Compiling with dpdk
Install dpdk as below (snippet below gives the tested version)
sudo apt-get install python3 ninja-build meson
curl https://fast.dpdk.org/rel/dpdk-19.11.3.tar.xz -o dpdk.tar.xz
tar xf dpdk.tar.xz
cd dpdk-stable-19.11.3
meson build
cd build
ninja
sudo ninja install
And then do “cargo build –features dpdk”
NOTE: To update to a different dpdk version, go to ffis/dpdk and run bindgen.sh there. Note that the produced rust bindings might need minor tweaks to get it compiled, for example dpdk C code has an aligned structure placed inside a packed structure (see comments about rte_ether_addr in bindgen/include/lib.rs) which rust cannot support, so that needed a manual tweak
What we support is a simple AF_PACKET dpdk driver, just to ensure that the general process of initializing dpdk and working with its apis are all in place. To switch to a regular PCI driver “hopefully” does not involve code changes and is transparent to the users of the dpdk library. It of course will involve configuring hugepages and such which are general dpdk setup procedures outside the purview of this code
DPDK interacting with R2
What R2 wants to leverage from DPDK is the wealth of device drivers it supports. It gives us a quick start and as and when R2 gets mature and has drivers of its own, the DPDK support can be phased out. We do not intend to use any other packet forwarding functionalities in DPDK. And including DPDK violates the “safety” aspect of Rust big time - all FFI is unsafe code! So use of DPDK should be a transit path to get us somewhere and then we replace the dependency on it (which is drivers)
Configuration
In the r2 config file add a section called dpdk as below. The on=true means R2 is running with dpdk enabled, it can be set to false and then rest of the dpdk configs dont matter because dpdk is turned off. The mem=128 says dpdk uses 128Mb for mbuf pool. The ncores=3 says that core0 is used as the main core (non data plane) and core1 and core2 are the data plane cores. core0 is used as the main core always as of today
[dpdk]
on=true
mem=128
ncores=3
Packet pools
R2 has the PacketPool trait in packet cargo, which is implemented for DPDK also. DPDK has the concept of mbufs with its own mbuf header with its own l3/l2 fields etc., we dont plan to use anything in the mbuf header other than being able to specify the mbuf packet/data length in the mbuf pkt_len and data_len fields. Also we support only a single mbuf packet (as of today), even though R2 itself supports chained particles. So the mapping is as follows
pkt - comes from heap particle - comes from heap particle.raw - this is the mbuf
The dpdk mbuf structure is like this - [[struct rte_mbuf][headroom][data area]]. The headroom + data-area is the size we specify to dpdk when we create an mbuf pool.

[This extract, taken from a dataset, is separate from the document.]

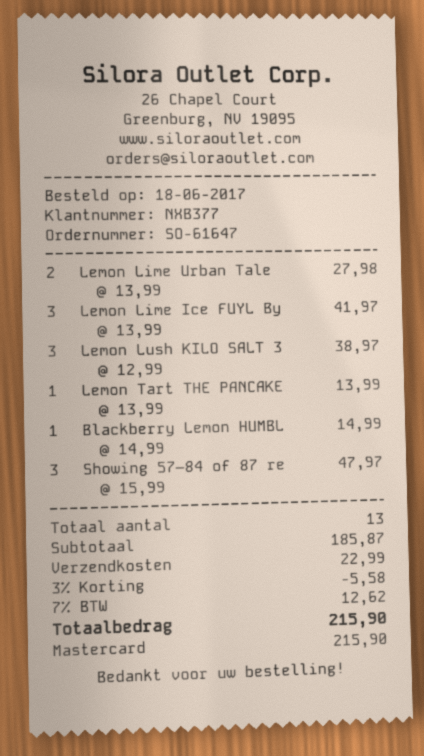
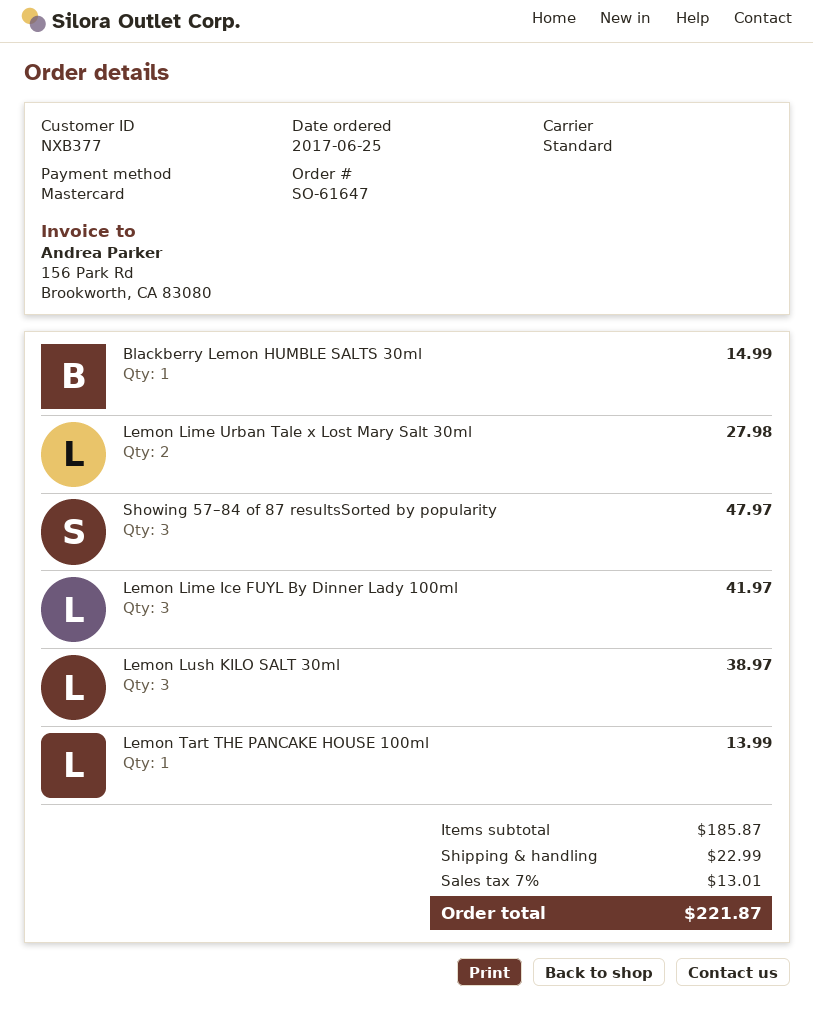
order date: 2017-06-18 -> 2017-06-25
discount: 3% = 5.58 -> none
tax: 7% = 12.62 -> 7% = 13.01
total: 215.90 -> 221.87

When a packet is freed, it just goes back to the pool’s packet free queue. For a particle, we dont maintain a free queue, instead we let the freed particle go back into the dpdk mbuf pool (we have to give it back to the mbuf pool or else dpdk driver wont find an mbuf to give us a packet). And when we need a particle, we allocate an mbuf from dpdk mbuf pool, but then how do we get the heap-particle from the mbuf ? We do that by stealing two pointers from the headroom. So the actual layout of the mbuf that we use is as below
[[struct rte_mbuf][mbuf-ptr heap-ptr remaining-headroom][data area]]
So the mbuf buf_addr starts right after the rte_mbuf structure, in our case poiting to the area we use to store the mbuf pointer itself. And the next word we use to store the heap-particle pointer. Each mbuf is allocated its own heap-particle when mbuf pool is initialized. So when mbuf is allocated, we can get the BoxPart structure also using the heap-ptr address. So we eat into the available headroom a bit. So this allows us to get from mbuf to BoxPart
The mbuf pointer itself is stored to get from BoxPart to mbuf .. So if BoxPart is freed, we know what mbuf needs to be freed to the dpdk mbuf pool. Obviously, all this is hugely unsafe pointer math.
Driver Rx/Tx
DPDK initializes each port and assigns it a port number. Each dpdk port is a structure that implements the Driver trait in graph cargo. The Driver trait expects and send and receive function, which is implemented using DPDK’s rx-burst and tx-burst APIs (with burst size 1 as of today). And the drivers/ports are themselves just a part of the IfNode graph node.
DPDK EAL Thread
DPDK does the actual work of reading packets, processing them and sending them out in “EAL Threads”. And for R2, an EAL thread is nothing but a thread that processes the graph. Unfortunately the EAL thread runs inside the dpdk FFI code, so we have to dress up the Rust graph processing routing with unsafes to make it palatable to FFI.
Other than the above mentioned items, the rest of the architecture continues to be the same - DPDK or not, we have features in graph nodes, we have a graph processor thread, we have driver nodes. And dpdk sits in the driver nodes, and the grap processor is run as a DPDK EAL thread, that is about it.